WHAT IS NEEDED -
Write out the line with "flex; flex: 1;" and every later line through the end of the data below, exactly as given, with no pictures in the copy.
**********
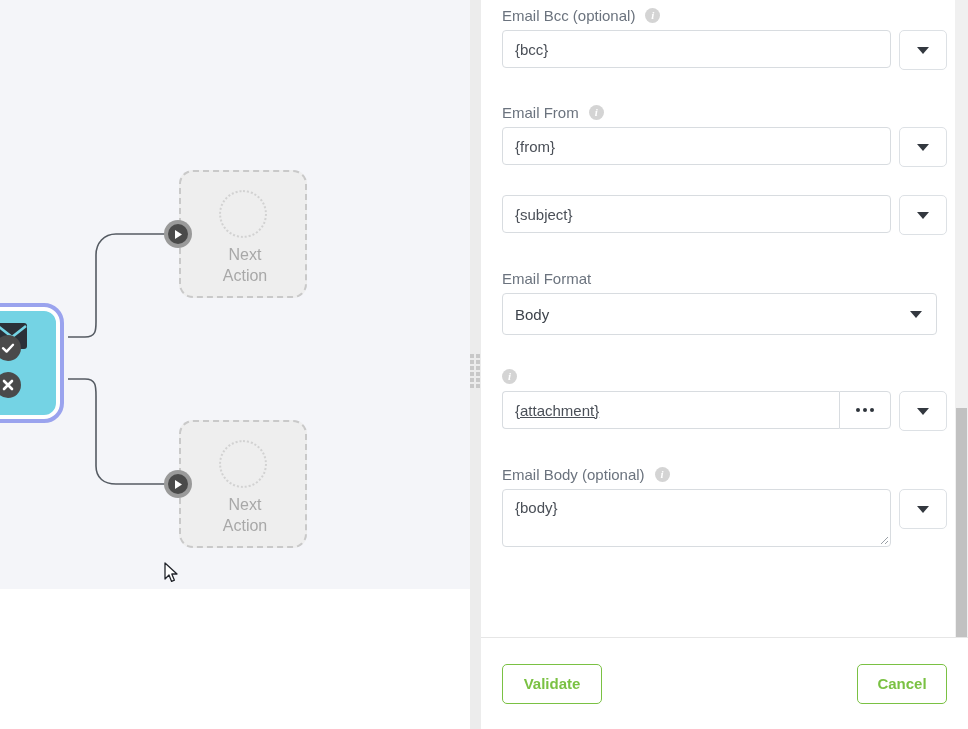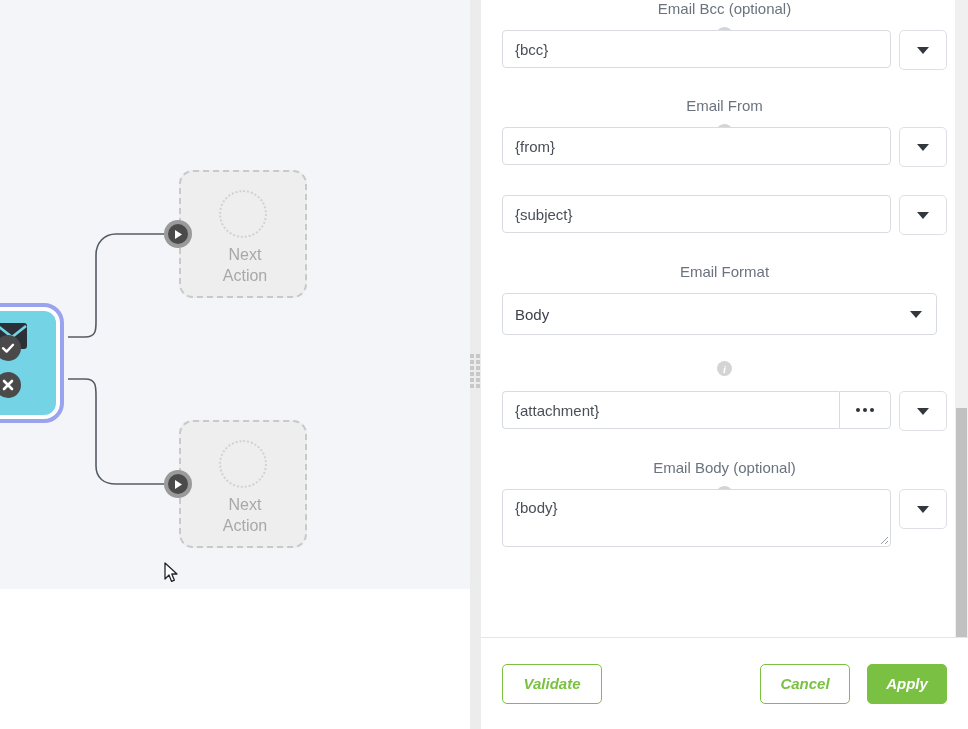--- a/index.html
+++ b/index.html
@@ -131,7 +131,6 @@
     display: flex; align-items: center; gap: 10px;
     font-size: 15px; color: #6b737e;
     height: 30px;
-    flex-direction: column;
   }
   .info-icon {
     width: 15px; height: 15px; border-radius: 50%;

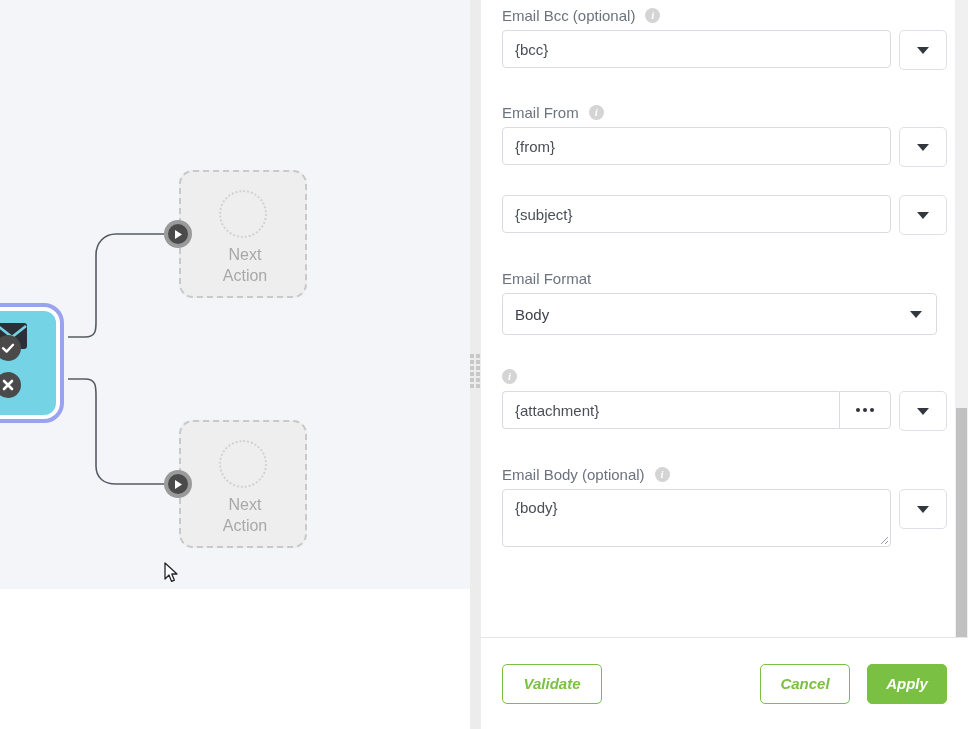--- a/index.html
+++ b/index.html
@@ -179,7 +179,7 @@
   }
   
   .igroup { display: flex; flex: 1; }
-  .igroup .inp { flex: 1; border-right: none; border-radius: 4px 0 0 4px; }
+  .igroup .inp { flex: 1; border-right: none; border-radius: 4px 0 0 4px; text-decoration: underline; }
   .dots-btn {
     width: 52px;
     border: 1px solid #d8dce0;

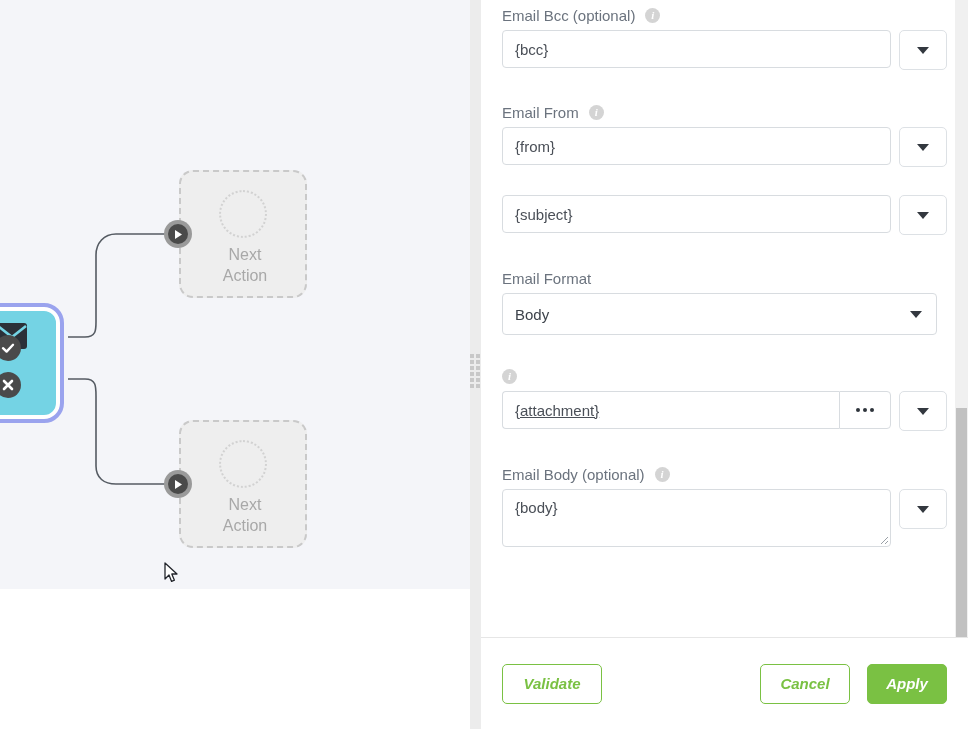--- a/index.html
+++ b/index.html
@@ -216,7 +216,6 @@
     border-top: 1px solid #e6e6e6;
     display: flex; align-items: center;
     padding: 0 21px;
-    font-style: italic;
   }
   .btn {
     height: 40px;

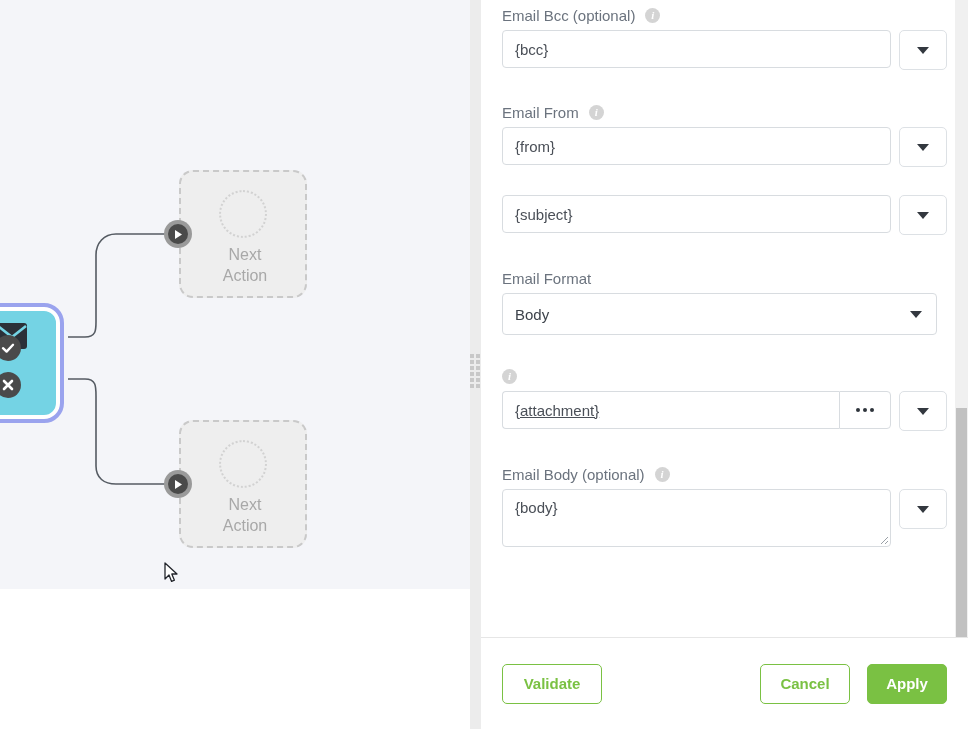--- a/index.html
+++ b/index.html
@@ -443,7 +443,6 @@
       <div class="btn btn-outline" id="btn-validate">Validate</div>
       <div class="spacer"></div>
       <div class="btn btn-outline" id="btn-cancel">Cancel</div>
-      <div class="btn btn-solid" id="btn-apply">Apply</div>
     </div>
   </div>
 </div>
**********
ANSWER TO THE EXERCISE -
   .igroup { display: flex; flex: 1; }
-  .igroup .inp { flex: 1; border-right: none; border-radius: 4px 0 0 4px; }
+  .igroup .inp { flex: 1; border-right: none; border-radius: 4px 0 0 4px; text-decoration: underline; }
   .dots-btn {
     width: 52px;
     border: 1px solid #d8dce0;

--- a/index.html
+++ b/index.html
@@ -216,7 +216,6 @@
     border-top: 1px solid #e6e6e6;
     display: flex; align-items: center;
     padding: 0 21px;
-    font-style: italic;
   }
   .btn {
     height: 40px;

--- a/index.html
+++ b/index.html
@@ -443,7 +443,6 @@
       <div class="btn btn-outline" id="btn-validate">Validate</div>
       <div class="spacer"></div>
       <div class="btn btn-outline" id="btn-cancel">Cancel</div>
-      <div class="btn btn-solid" id="btn-apply">Apply</div>
     </div>
   </div>
 </div>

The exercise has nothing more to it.